President Trump downplayed the U.S. interest in Syria's nearly seven-year civil war Thursday, saying at a press conference with Kuwait's leader that "we have very little to do with Syria other than killing ISIS."

Trump campaigned for president criticizing the Obama administration's pursuit of regime change in Syria and in July said on Twitter he ended "massive, dangerous, and wasteful payments to Syrian rebels." That effort reportedly cost the U.S. $1 billion.

"As far as Syria is concerned, we have very little to do with Syria other than killing ISIS," Trump said Thursday. "What we do is we kill ISIS, and we have succeeded in that respect. We have done better in eight months of my presidency in the previous eight years against ISIS. So ISIS is rapidly disappearing as you know, and that's because of our great military."

Trump was responding to a question about a U.N. report this week alleging that Syrian leader Bashar al-Assad's government had used chemical weapons 27 times during the civil war, including using sarin in an April 4 attack on the rebel-held town Khan Shaykhun that killed more than 80 people.

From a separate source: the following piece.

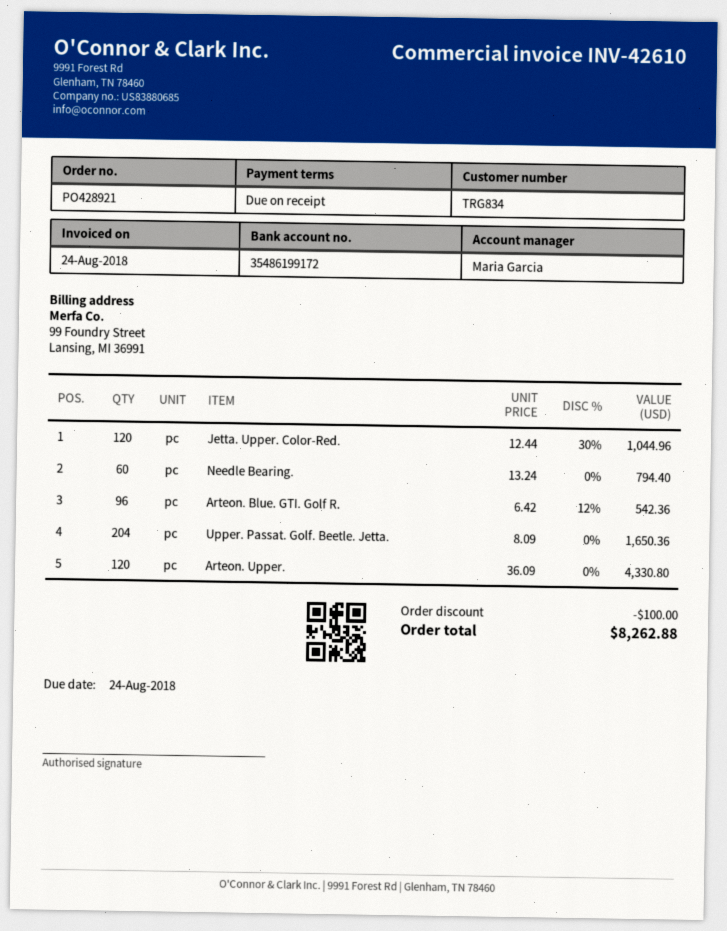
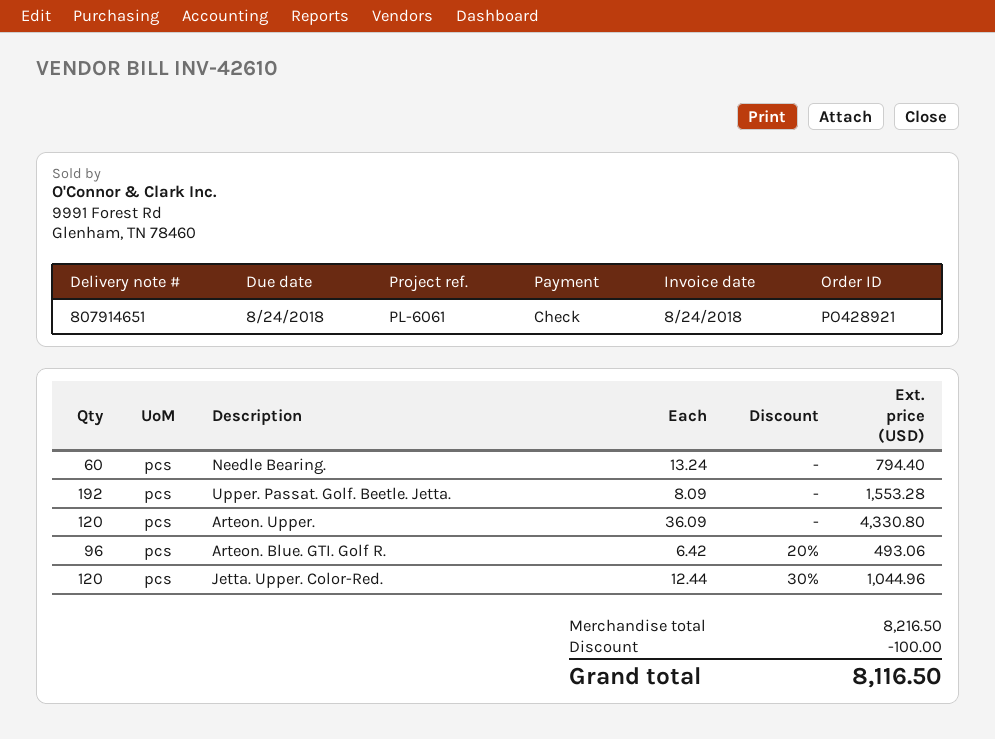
Arteon. Blue. GTI. Golf R.: 96 x 6.42 - 12% = 542.36 -> 96 x 6.42 - 20% = 493.06
Upper. Passat. Golf. Beetle. Jetta.: 204 x 8.09 = 1650.36 -> 192 x 8.09 = 1553.28
total: 8262.88 -> 8116.50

"I find it hard to believe that after what we did the last time that Assad would do it again," Trump said. "But nothing would change, we would be extremely upset if he was using chemical weapons."

The April incident tested Trump's campaign-trail advocacy of relative non-intervention, and he ordered the bombardment of a Syrian airbase with 59 Tomahawk missiles in response — ignoring the Assad's government claim the gas incident was the result of bombing a rebel arms depot.

Many more U.S. troops have been deployed in Syria under Trump to help combat ISIS. The U.S. military also began attacking Syrian government troops in response to clashes with U.S.-assisted Kurdish militia or Arab rebels attempting to fight ISIS.